Gravidez e amamentação no hipertiroidismo

  O estado da função tiroideia durante a gravidez está directamente relacionado com o resultado da gravidez. A tirotoxicose mal controlada está associada a aborto espontâneo, hipertensão gestacional, parto prematuro, baixo peso à nascença, restrição do crescimento intra-uterino, nado-morto (morte do feto no parto), crise da tiróide e insuficiência cardíaca congestiva materna. As mulheres com hipertiroidismo existente devem idealmente considerar a gravidez após a função tiroideia ter sido controlada ao normal, e pelo menos 6 meses para as pacientes com hipertiroidismo tratadas com 131 iodo.  (1) Methimazole (MMI) e propylthiouracil (PTU) têm riscos tanto para a mãe como para o feto; (2) MMI tem um risco de malformação fetal, pelo que se recomenda parar o MMI e mudar para PTU antes de planear a gravidez; (3) PTU é preferível durante a fase T1 da gravidez, com MMI como segunda opção de linha; (4) MMI é recomendado após a fase T1. (3) Após o período T1, mudar para MMI para evitar a ocorrência de hepatotoxicidade da PTU.  Foram relatadas malformações do desenvolvimento fetal com MMI, principalmente displasia da pele e “embriopatia relacionada com methimazol”, incluindo atresia da abertura nasal posterior e esôfago, e malformações faciais. A PTU pode causar danos hepáticos ou mesmo insuficiência hepática aguda e recomenda-se a utilização da PTU apenas durante T1 da gravidez, excepto durante T1, quando se preferir a MMI.  O ATD é seguro de tomar com moderação durante a amamentação.
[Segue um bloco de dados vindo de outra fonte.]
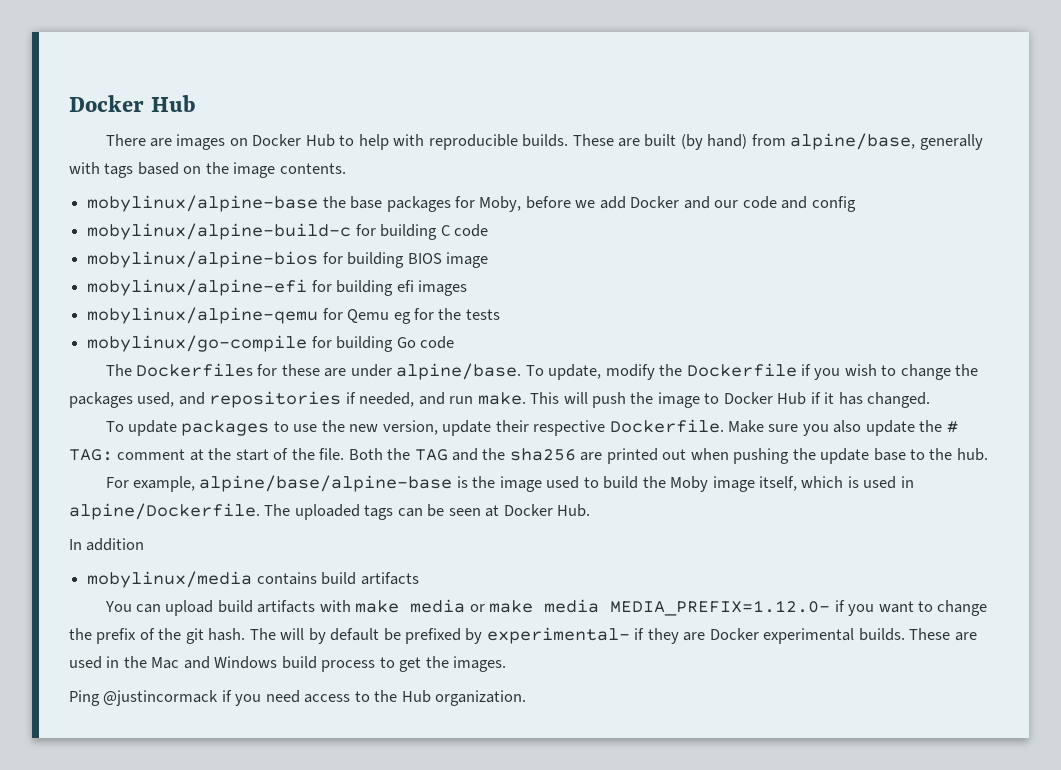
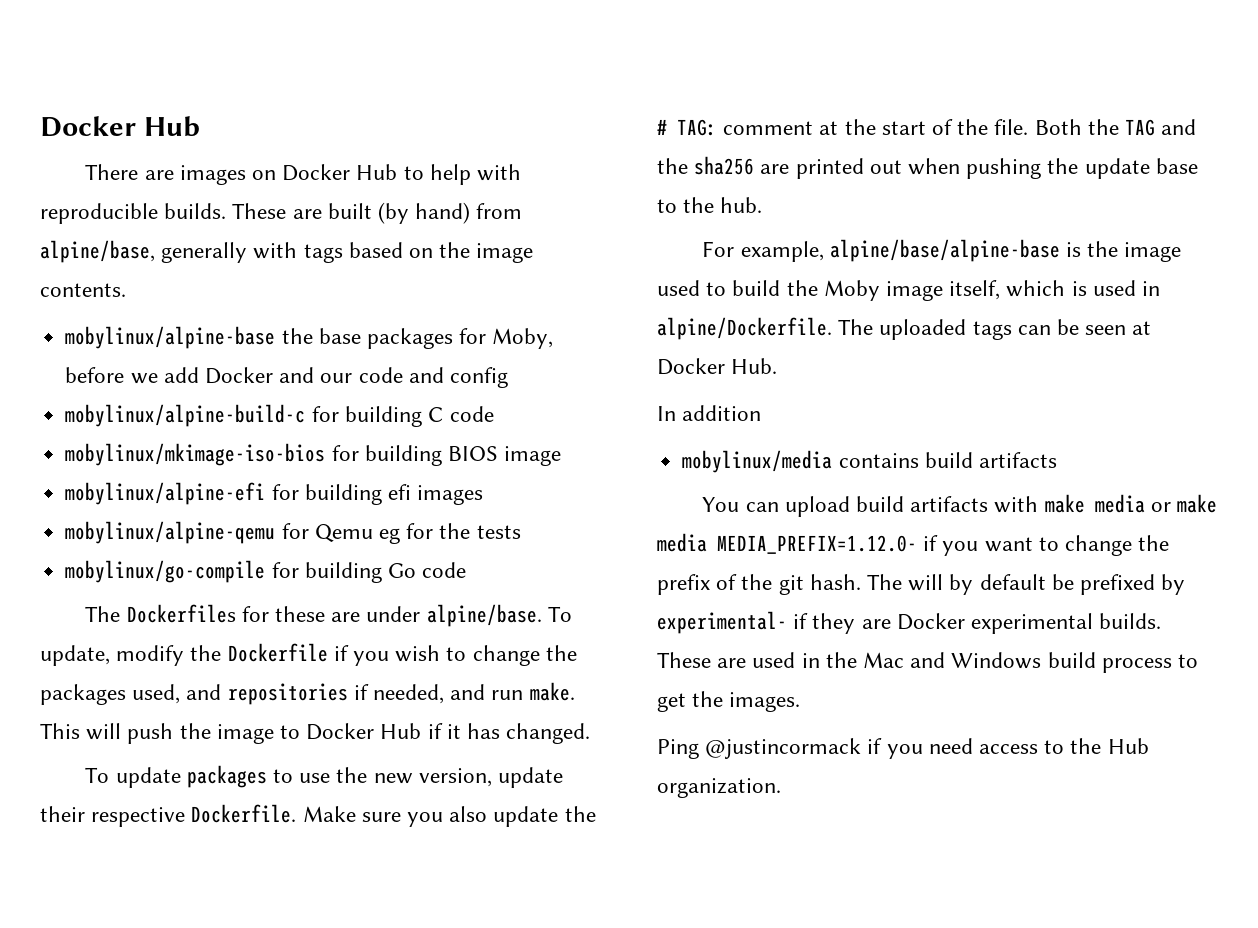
- mobylinux/alpine-bios for building BIOS image
+ mobylinux/mkimage-iso-bios for building BIOS image

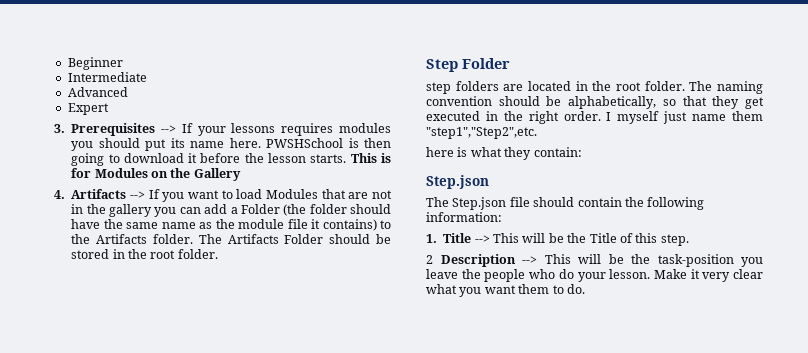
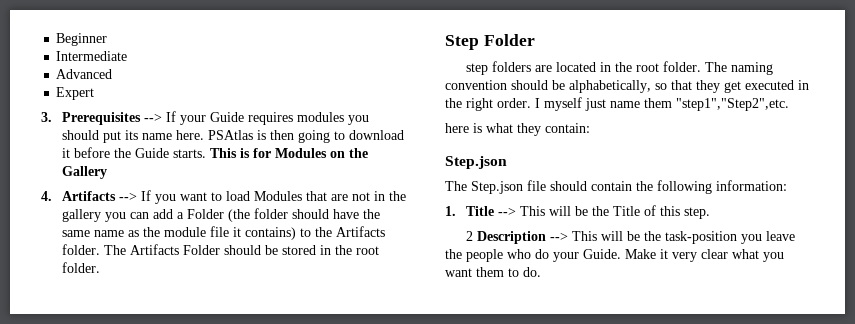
- 3. Prerequisites --> If your lessons requires modules you should put its name here.
+ 3. Prerequisites --> If your Guide requires modules you should put its name here.
- PWSHSchool is then going to download it before the lesson starts.
+ PSAtlas is then going to download it before the Guide starts.
- 2 Description --> This will be the task-position you leave the people who do your lesson.
+ 2 Description --> This will be the task-position you leave the people who do your Guide.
O MMI deve ser preferido devido à hepatotoxicidade do PTU. 20 – 30 mg/d de MMI é seguro tanto para a mãe como para o bebé. 300 mg/d de PTU pode ser usado como droga de segunda linha e é também seguro. A dose deve ser administrada em doses divididas após a amamentação e a função tiroideia da criança deve ser monitorizada.